Sun | Aug 14, 2022

Seville seeks good technical race in Eugene

Published:Friday | July 1, 2022 | 12:13 AMHubert Lawrence/Gleaner Writer
Oblique Seville
Oblique Seville

Last year, Oblique Seville fulfilled a dream of representing his country at the Tokyo Olympics. When he dons the black-green-and-gold on July 15 at the World Athletics Championships in Eugene, Oregon, his target will be a technically good race. The...

Last year, Oblique Seville fulfilled a dream of representing his country at the Tokyo Olympics. When he dons the black-green-and-gold on July 15 at the World Athletics Championships in Eugene, Oregon, his target will be a technically good race. The Glen Mills-coached sprinter feels sure that that will enable him to do his best.

Seville reached the 100 metres semi-finals in Tokyo, and he drew confidence from the achievement.

“For Tokyo, it was one of my dreams which I wanted to represent my country, so when I actually made the team and went to Tokyo, made the semi-finals, I realised that there is more I can gain from it because during my season, things were up and down for me. I was saying to myself, if I get everything next year, which is now, I think I can do greater things than I did in Tokyo,” he said on Wednesday.

Last year, his personal best was 10.04 seconds, and in 2022, Seville has breezed to times of 10.00 and 9.86 seconds on May 21 and 9.88 for the runner-up spot at last week’s JAAA National Senior and Junior Championships. He obviously is better than he was a year ago.

“In terms of times, yes,” he agreed. “I’m confident enough, so I’m just going to go and just do my best and give it a good shot.”

His times at the Nationals – 9.98, 9.92 and 9.88 seconds – have eased his mind.

“Well, I was a bit worried about if I can go back to 9.8, but when I see that I run back 9.88, I realised that I can do it,” he confided.

He lost the Nationals to experienced Yohan Blake, but Seville reckons a better technical effort will bear better results.

“In the execution of the 9.88, my start wasn’t good. My landings were on my heels. If I ran the 9.88 like how I ran the 9.86, it would be a better result and it would be faster than the 9.86, so I would have got a personal best,” he said in reviewing the race.

One key will be staying relaxed at the end of his races in Eugene.
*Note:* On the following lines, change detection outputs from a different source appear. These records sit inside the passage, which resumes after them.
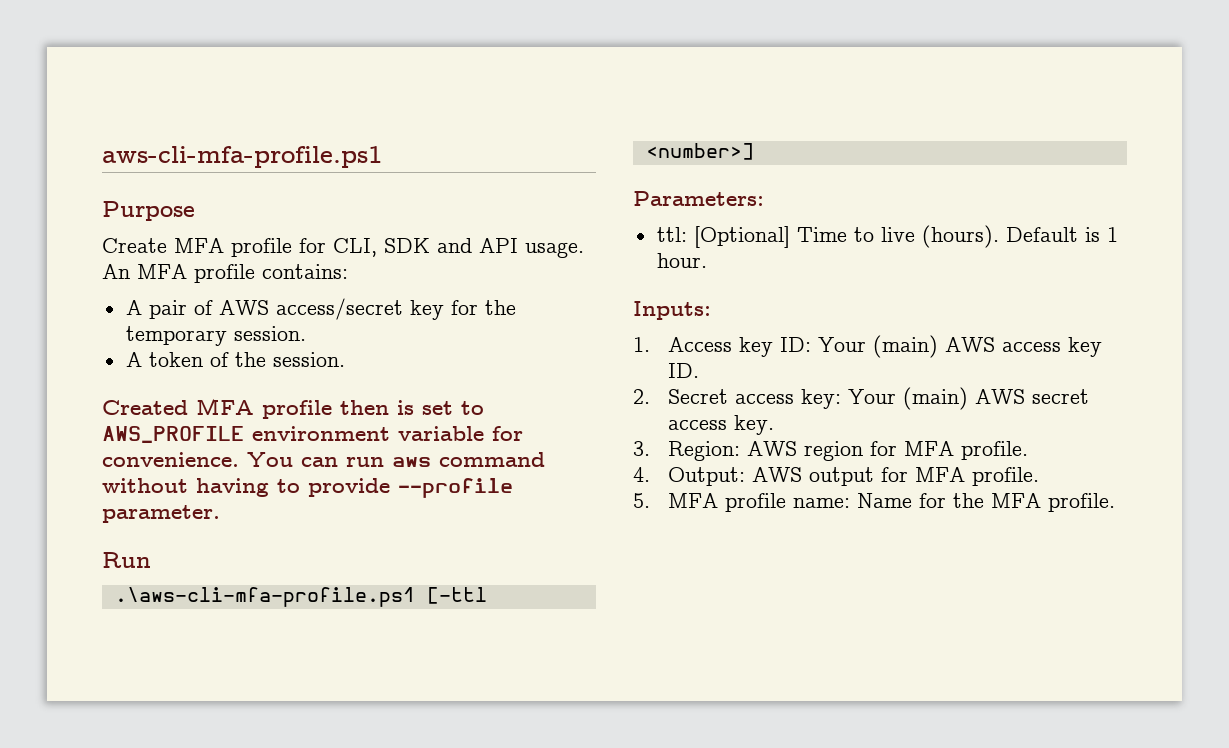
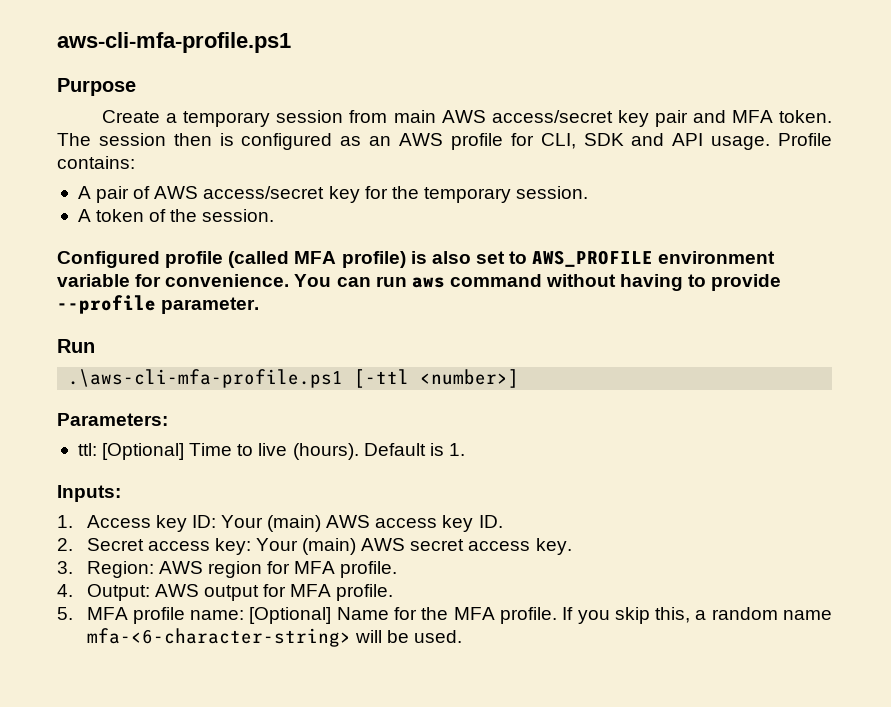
[174,238,224,253] MFA -> [166,110,832,127] [57,133,444,150] a temporary session from main AWS access/secret key pair and MFA token. The session then is configured as an AWS
[102,264,255,283] An MFA profile -> [778,133,833,146] Profile
[102,398,414,419] Created MFA profile then is -> [57,251,471,268] Configured profile (called MFA profile) is also
[1106,227,1118,242] [656,253,707,268] 1 hour. -> [448,443,465,456] 1.
(851, 503) none -> [249,607,332,624] [Optional]
(1116, 502) none -> [562,607,832,624] [86,628,462,647] If you skip this, a random name mfa-<6-character-string> will be used.

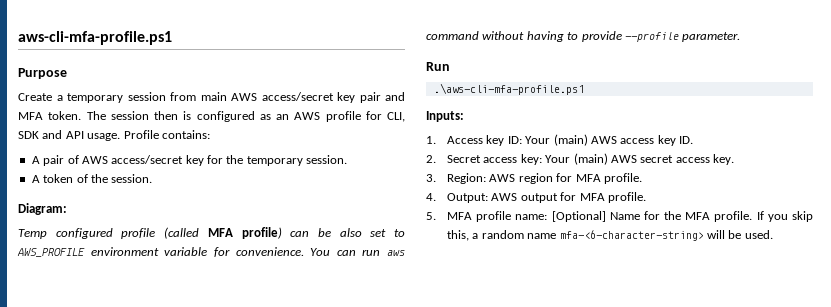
[57,251,160,268] Configured -> [18,203,67,215] [18,228,113,239] Diagram: // Temp configured
[410,251,427,264] is -> [290,228,331,237] can be
[354,369,520,388] [57,413,168,426] [77,443,465,460] [-ttl <number>] // Parameters: // ttl: [Optional] Time to live (hours). Default is 1. -> (584, 89) none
“It’s a huge difference because even the last part of the race, I wasn’t composed. I was tense,” he pinpointed.

The St Thomas native first emerged in sports day races and eventually ran for his parish. He stands five feet six and about 150 pounds now, but in those days, “I was so small and tiny, it was like a disadvantage,” he recalled.

At Holmwood Technical, he reached the 2017 ISSA/GraceKennedy Boys and Girls’ Athletics Championships 2017 Class Two 100m final won by Sachin Dennis of St Elizabeth Technical. In Class One, he missed the 100m record of 10.12 seconds by his current Racers teammate, Zharnel Hughes, by 0.01.

In two weeks’ time, he will race the best in the world in Eugene.